I’m turning thirty this year and I’m really feeling the societal pressure to start a family. I don’t want kids, though. Don’t get me wrong, I think having children is a great life-choice for some people, it’s just not a priority for me. All that being said, I am disappointed this decision means I’ll never gain the miraculous strength needed to lift a car off a child.

I don’t need a baby to make me feel happy and fulfilled. I love my life. I’ve got an amazing job, great friends, and lots of time to myself. Still, it is sad to know that none of those things will ever send enough adrenaline coursing through my body to give me the superhuman strength needed to lift a car.

I’ll admit that it’s sometimes hard to see women my age with children and witness the special relationship between mother and child. I respect that bond—the kind that can cause your gross motor skills to function in overdrive and provide you with the strength needed to lift the 3,000 pound Sedan that’s crushing your son or daughter—so much.
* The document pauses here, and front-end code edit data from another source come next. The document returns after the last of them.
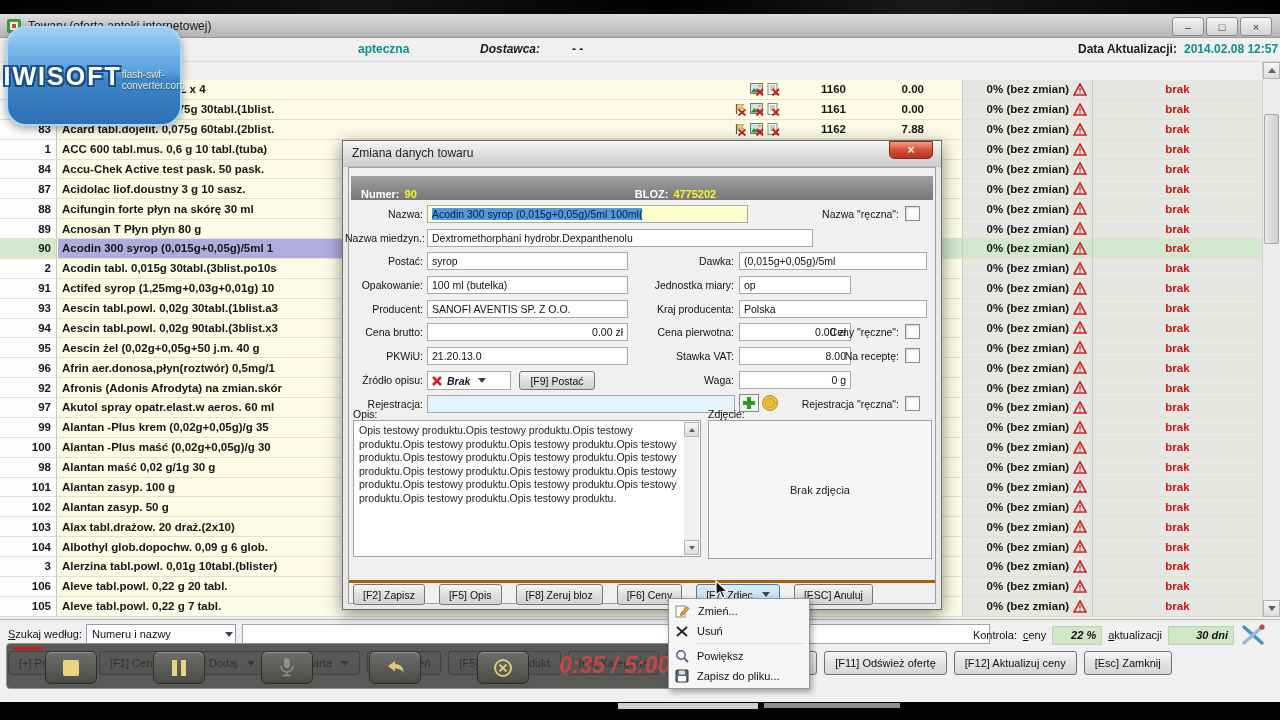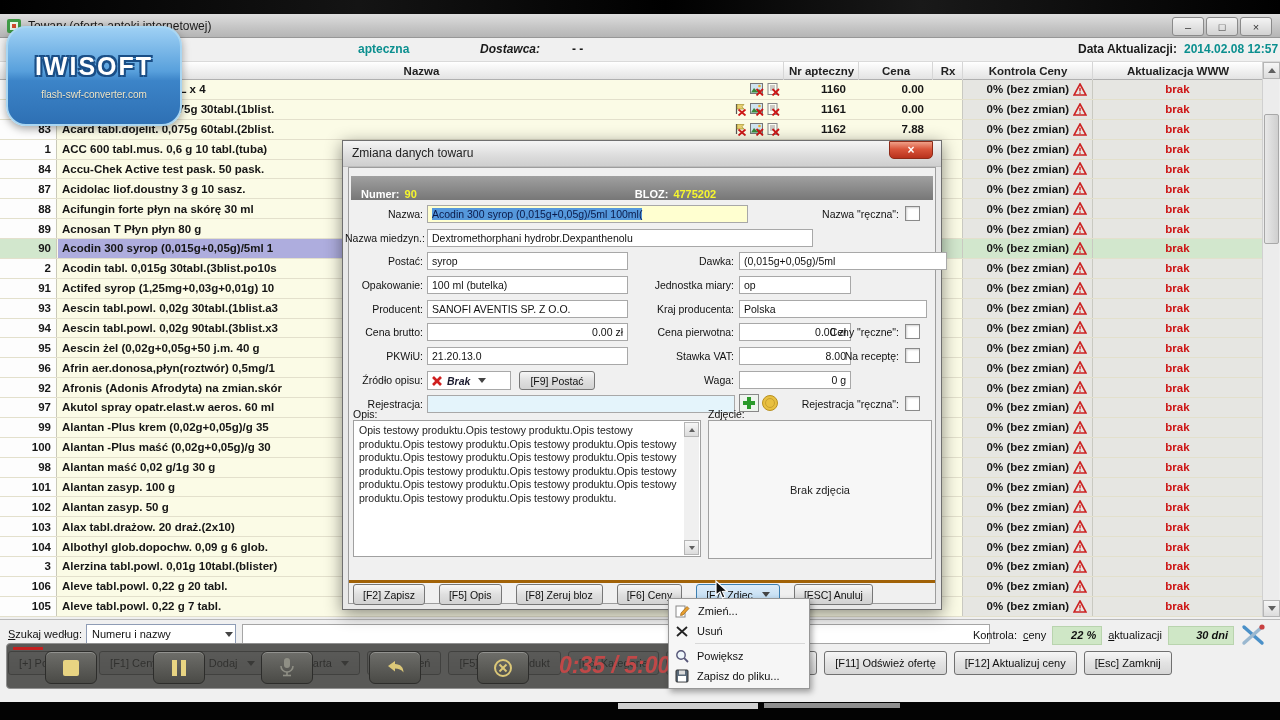--- a/index.html
+++ b/index.html
@@ -142,7 +142,7 @@
   #wm{left:6px;top:26px;width:176px;height:100px;z-index:40;border-radius:20px;
     background:linear-gradient(180deg,#9ed0f4 0%,#58a0dc 45%,#3c84c8 55%,#2e70b4 100%);
     border:2px solid #a9d6f2;box-shadow:0 3px 8px rgba(0,0,0,.35);
-    display:flex;flex-direction:column;align-items:center;justify-content:center;}
+    display:flex;flex-direction:row;align-items:center;justify-content:center;}
   #wm .brand{font-size:25px;font-weight:bold;color:#fff;letter-spacing:2px;
     text-shadow:-2px 2px 0 #1a4e86,2px 2px 0 #1a4e86,2px -2px 0 #1a4e86,-2px -2px 0 #1a4e86;}
   #wm .site{font-size:10px;color:#efe6c8;margin-top:8px;text-shadow:0 1px 1px #1a4e86;}

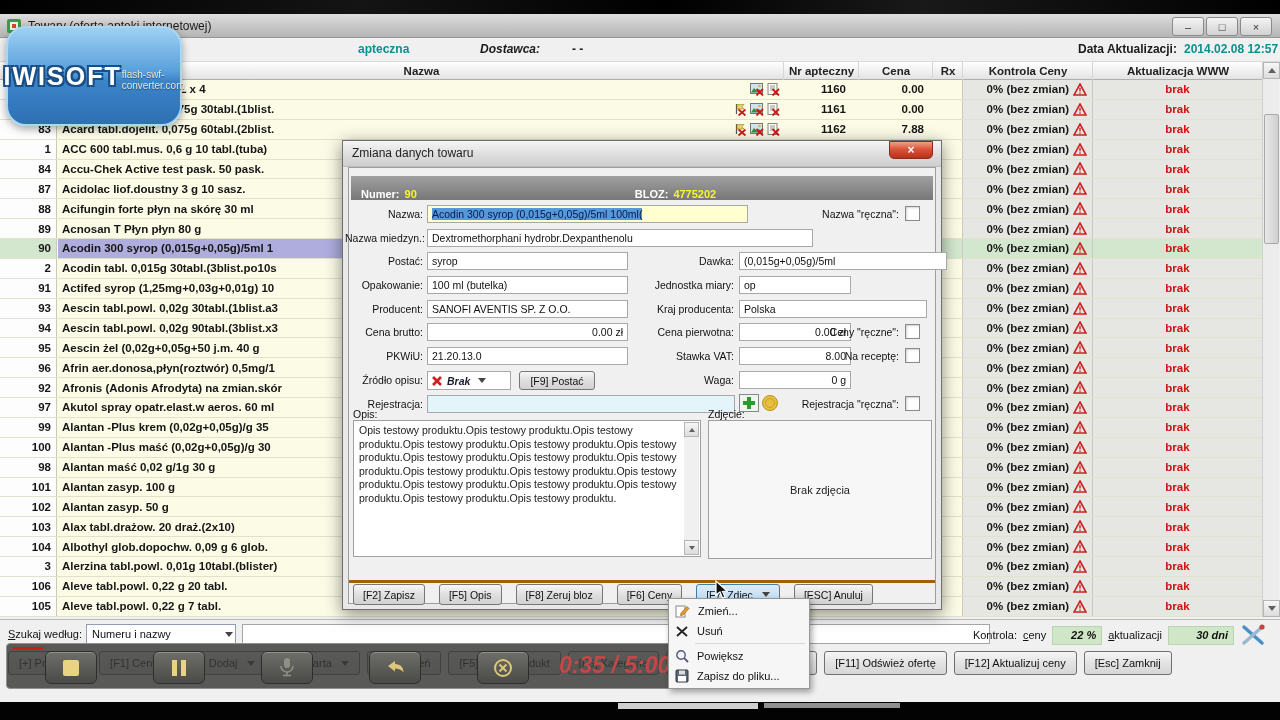--- a/index.html
+++ b/index.html
@@ -189,15 +189,6 @@
       <span class="teal abs" style="left:1184px;top:4px;">2014.02.08 12:57</span>
     </div>
 
-    <div id="thead" class="abs">
-      <div class="hcell" style="left:0;width:57px;border-left:none;">Numer</div>
-      <div class="hcell" style="left:58px;width:725px;">Nazwa</div>
-      <div class="hcell" style="left:783px;width:75px;">Nr apteczny</div>
-      <div class="hcell" style="left:858px;width:74px;">Cena</div>
-      <div class="hcell" style="left:932px;width:30px;">Rx</div>
-      <div class="hcell" style="left:962px;width:130px;">Kontrola Ceny</div>
-      <div class="hcell" style="left:1092px;width:170px;">Aktualizacja  WWW</div>
-    </div>
 
     <div id="tbody" class="abs">
         <div class="trow">

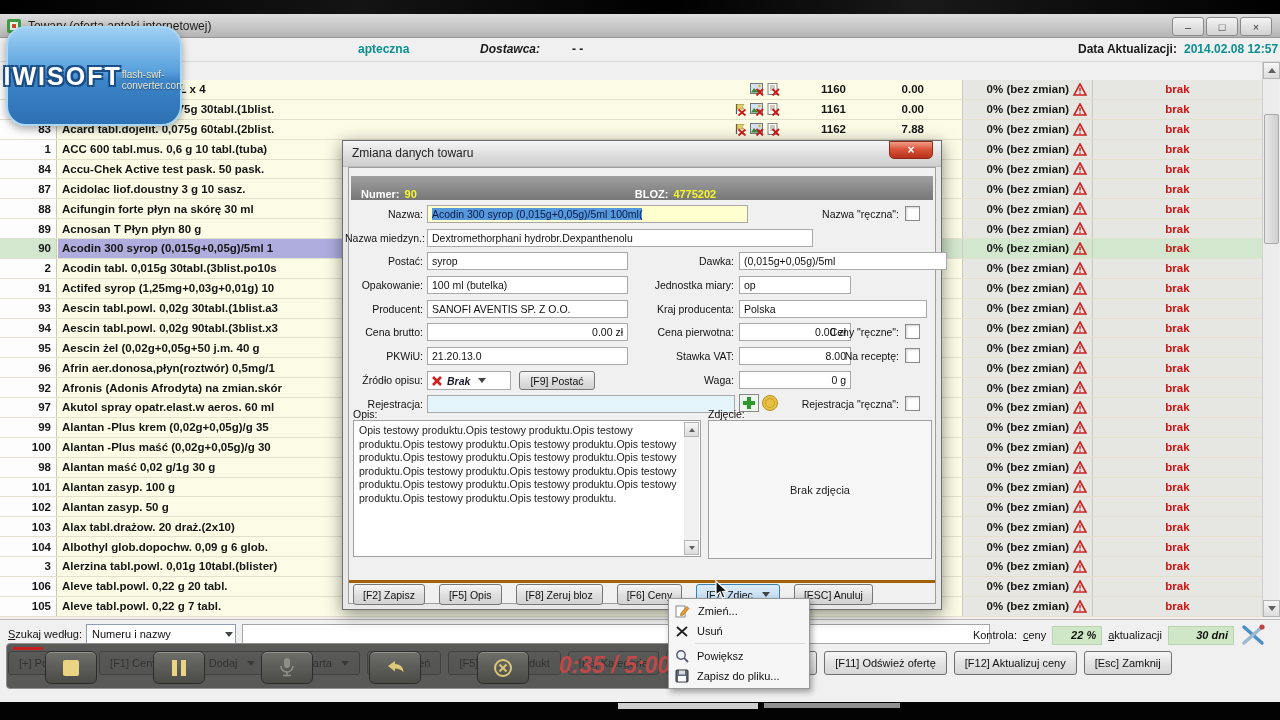--- a/index.html
+++ b/index.html
@@ -810,7 +810,7 @@
       <span class="flbl" style="left:2px;width:72px;top:87px;">Postać:</span>
       <div class="fld" style="left:78px;top:84px;width:201px;">syrop</div>
       <span class="flbl" style="left:278px;width:107px;top:87px;">Dawka:</span>
-      <div class="fld" style="left:390px;top:84px;width:208px;">(0,015g+0,05g)/5ml</div>
+      <div class="fld" style="left:390px;top:84px;width:188px;">(0,015g+0,05g)/5ml</div>
 
       <span class="flbl" style="left:2px;width:72px;top:111px;">Opakowanie:</span>
       <div class="fld" style="left:78px;top:108px;width:201px;">100 ml (butelka)</div>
I’m really starting to feel the pressure from my family. My mom has always wanted me to follow a path similar to the one she did: meet a nice man, get married, have babies. She’s also always wanted me to lift cars like she did: a hatchback off my sister, an SUV off my brother, and the family van off me.
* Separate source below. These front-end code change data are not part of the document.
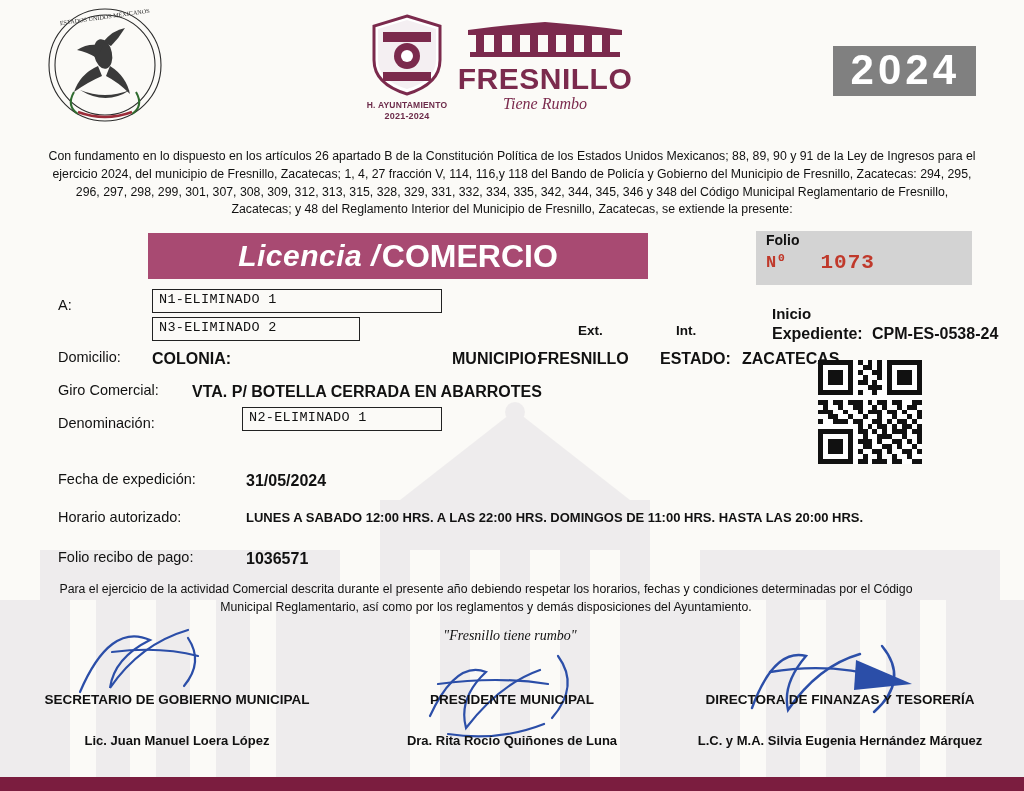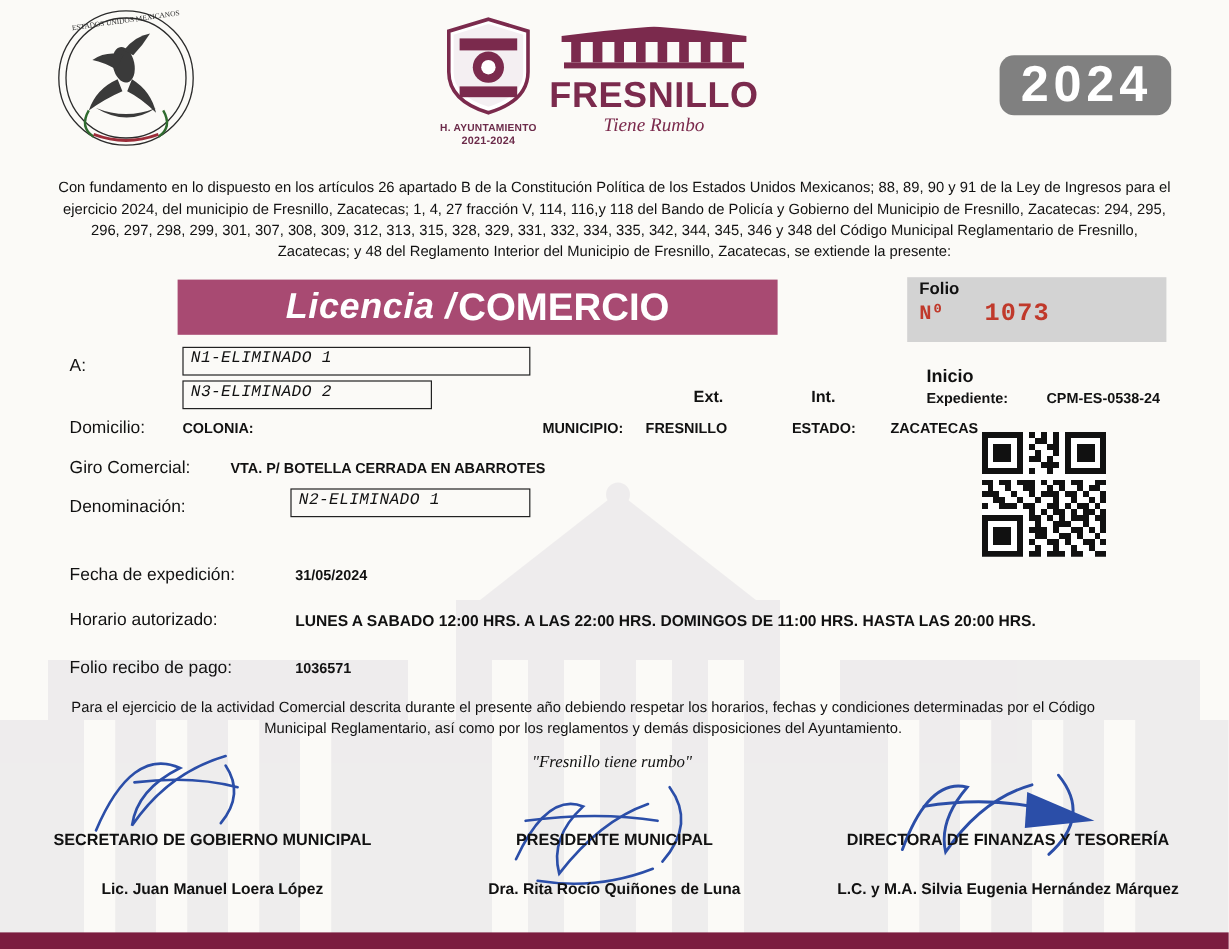--- a/index.html
+++ b/index.html
@@ -101,7 +101,6 @@
     letter-spacing: 4px;
     padding: 2px 16px 4px 18px;
     line-height: 1.05;
-    border-radius: 12px;
   }
 
   

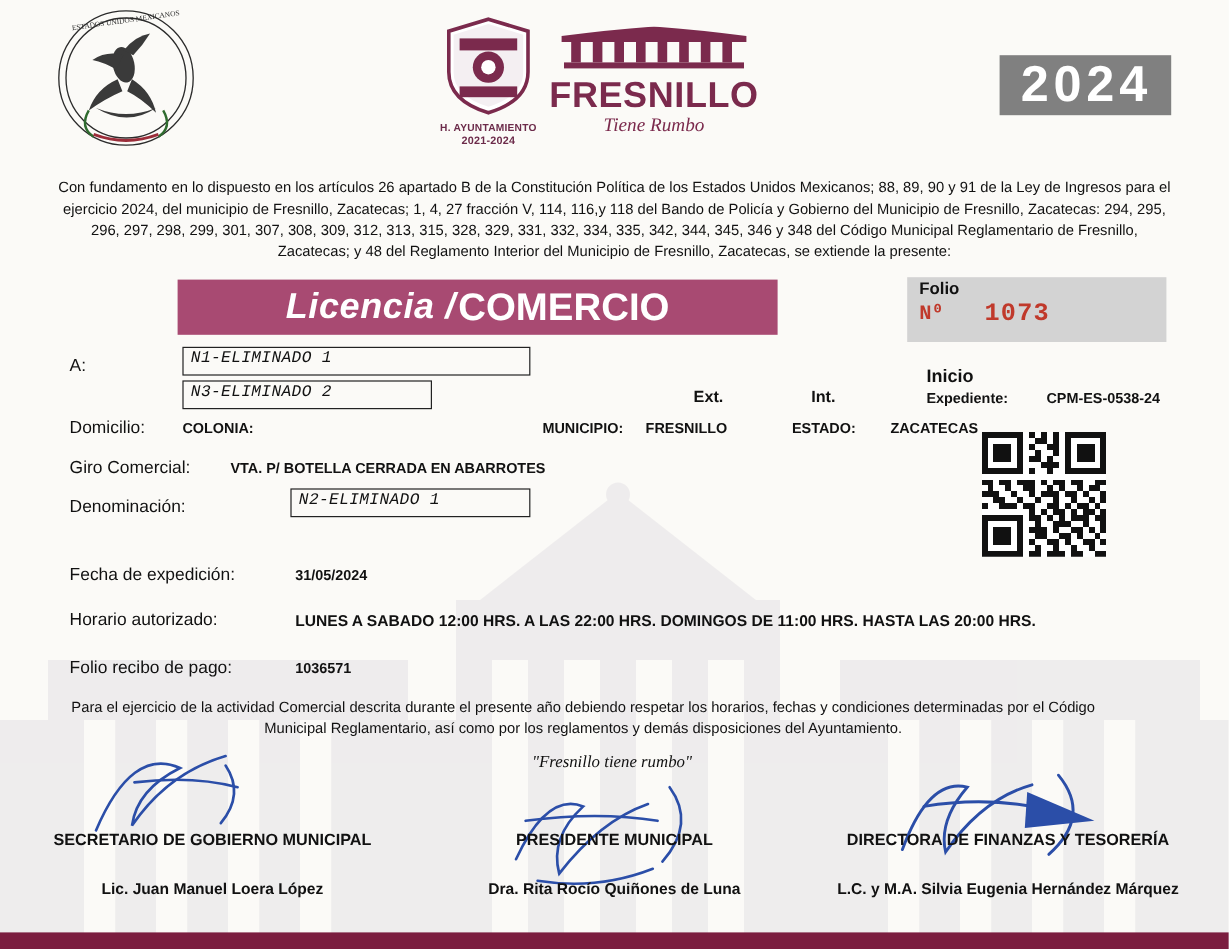--- a/index.html
+++ b/index.html
@@ -206,7 +206,6 @@
     box-sizing: border-box;
     color: #111;
     letter-spacing: .3px;
-    font-style: italic;
   }
   .bold-sm { font-weight: bold; font-size: 13.5px; }
 

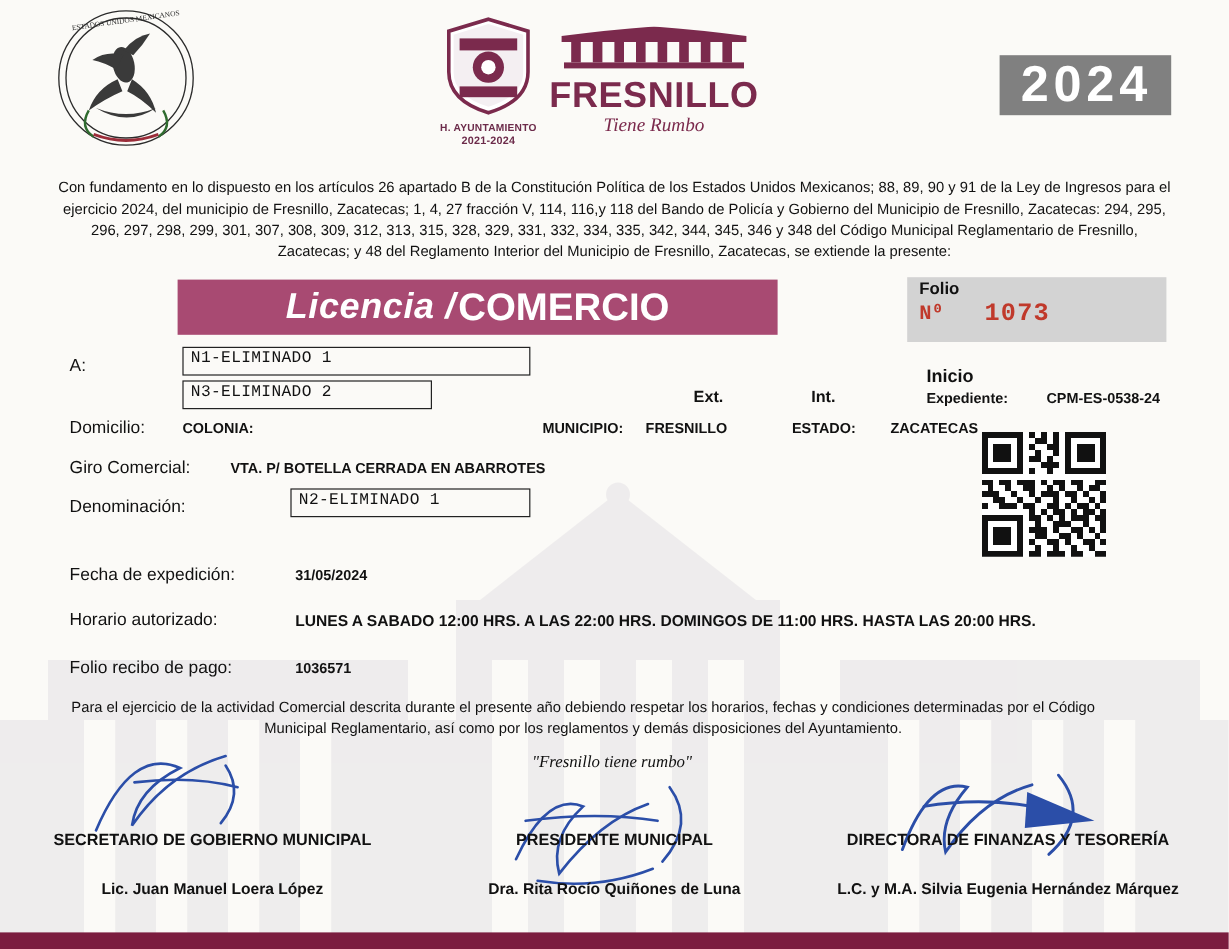--- a/index.html
+++ b/index.html
@@ -192,7 +192,7 @@
   }
   .val {
     position: absolute;
-    font-size: 12px;
+    font-size: 16px;
     font-weight: bold;
     color: #111;
   }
Even when I was a little girl and would imagine the woman I would grow up to be, I never dreamed of being a mother. I played with dolls, sure. But even then I’d just put them underneath a Little Tykes Cozy Coupe so that I could hoist the toy car over my head and dream about the day I’d be powerful enough to do it in real life. It’s just a shame that the only means to that ends involves having a baby.

I tried going to the gym for a while but it didn’t work. Each time, I loaded the bar up to 3,000 pounds, the size of a compact car. I imagined that the weight was the car’s fender and that a tiny baby who I had given birth to was stuck underneath. I even pretended the other people at the gym were my neighbors, standing on their front lawns, praying I’d be able to perform the only feat of strength capable of saving this child. Nothing worked. I couldn’t lift it. It just wasn’t the same as if my real baby were trapped under a car.

I should be clear: it’s not a matter of not liking children, it’s just that I don’t want my own. I’m a proud aunt. I have one niece and one nephew and they are the kindest, silliest kids you’ll ever meet. I love them so much. But it’s not a car-lifting love. A bike-lifting love, maybe.